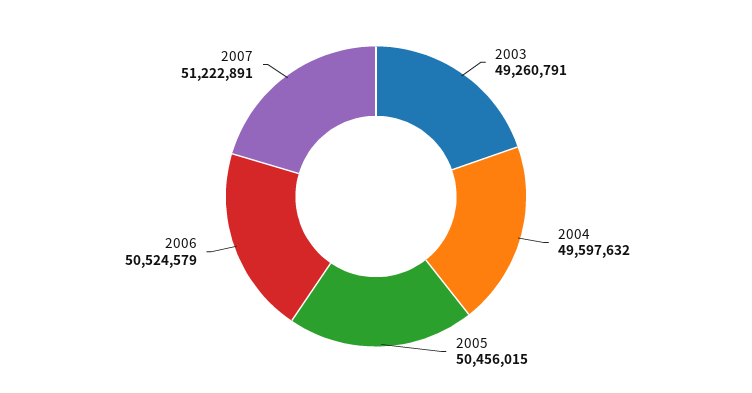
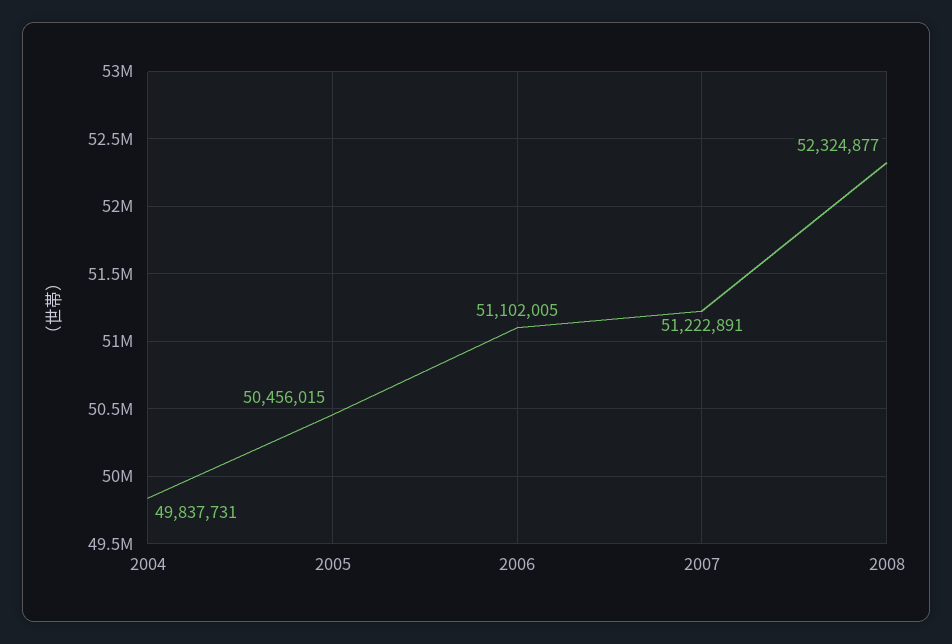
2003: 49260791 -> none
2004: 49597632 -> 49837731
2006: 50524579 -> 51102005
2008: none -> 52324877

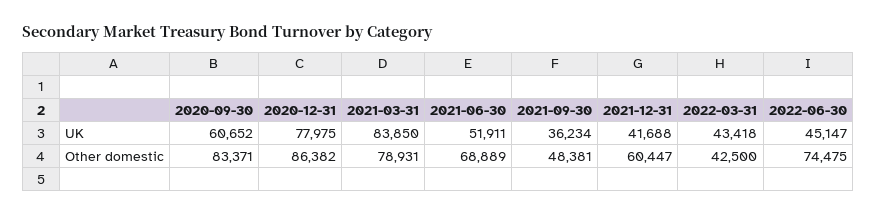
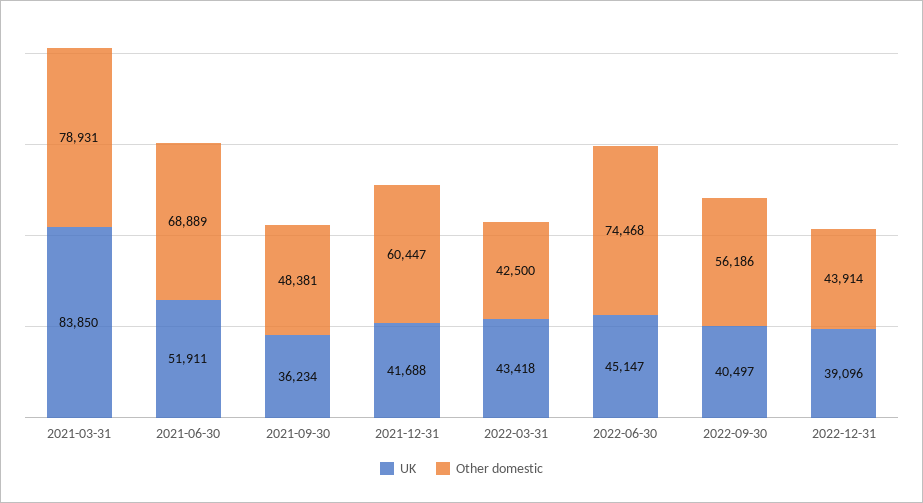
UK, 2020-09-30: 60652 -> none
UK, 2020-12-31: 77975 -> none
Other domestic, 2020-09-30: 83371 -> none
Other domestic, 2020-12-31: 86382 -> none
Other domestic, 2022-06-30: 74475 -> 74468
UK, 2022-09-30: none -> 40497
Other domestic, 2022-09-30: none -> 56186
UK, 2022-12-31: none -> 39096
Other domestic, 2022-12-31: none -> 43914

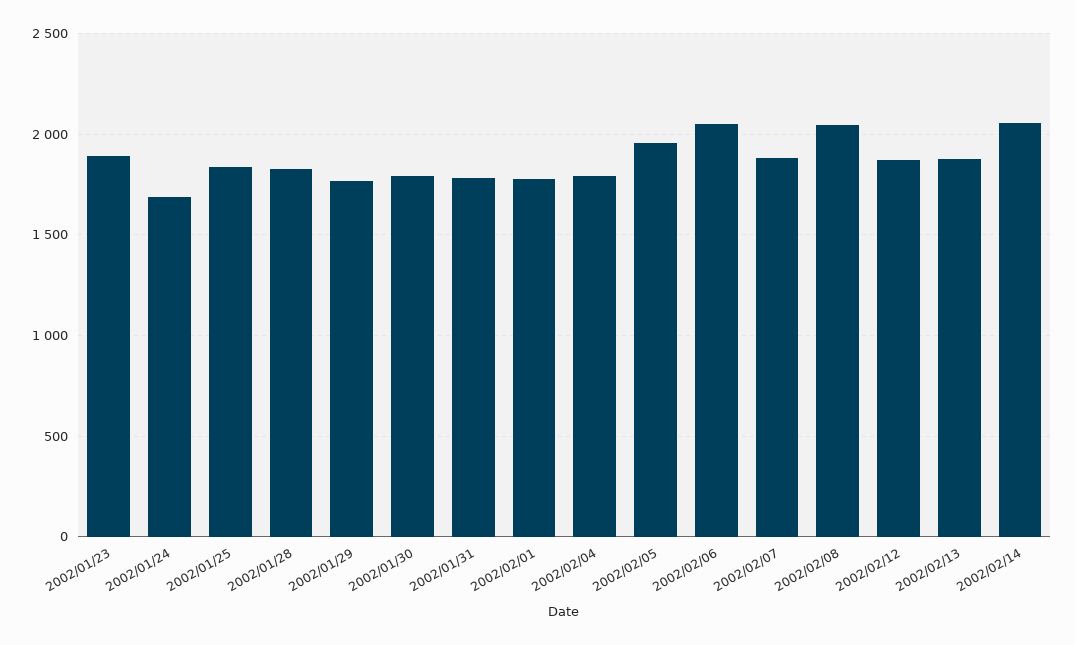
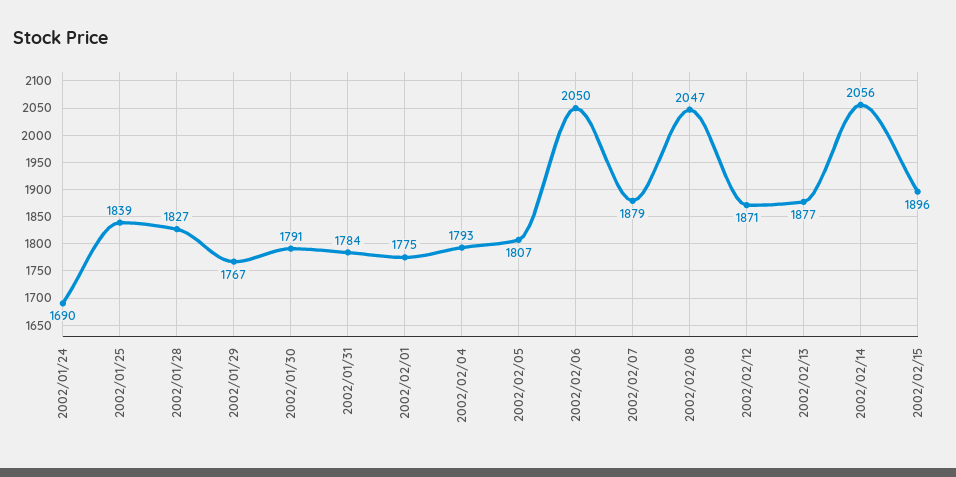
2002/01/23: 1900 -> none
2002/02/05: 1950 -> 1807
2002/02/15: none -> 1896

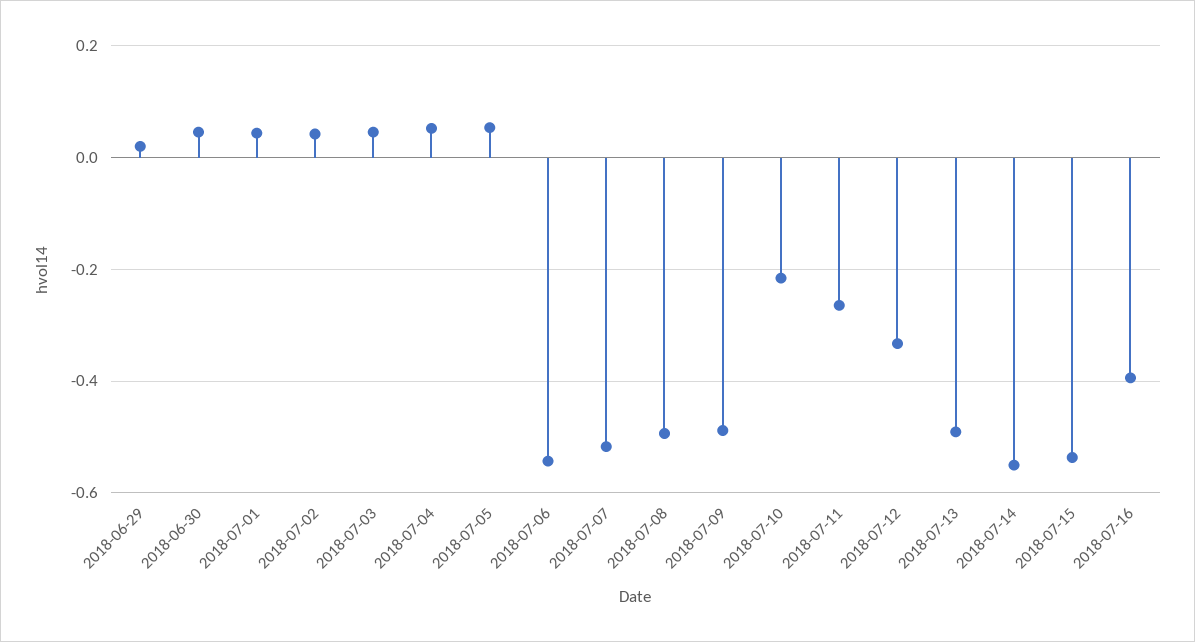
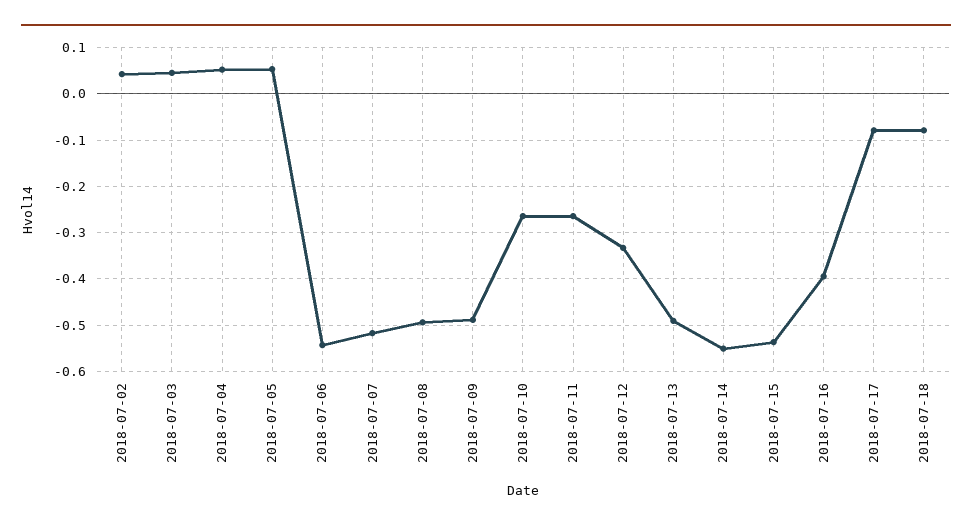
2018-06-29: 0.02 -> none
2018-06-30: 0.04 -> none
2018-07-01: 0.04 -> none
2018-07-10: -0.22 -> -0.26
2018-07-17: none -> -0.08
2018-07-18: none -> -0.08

═══

**Task**
Please copy the line that contains "2018-07-10: -0.22 -> -0.26" and each line after it through the end of the records, exactly, and no other lines.

**Task solution**
2018-07-10: -0.22 -> -0.26
2018-07-17: none -> -0.08
2018-07-18: none -> -0.08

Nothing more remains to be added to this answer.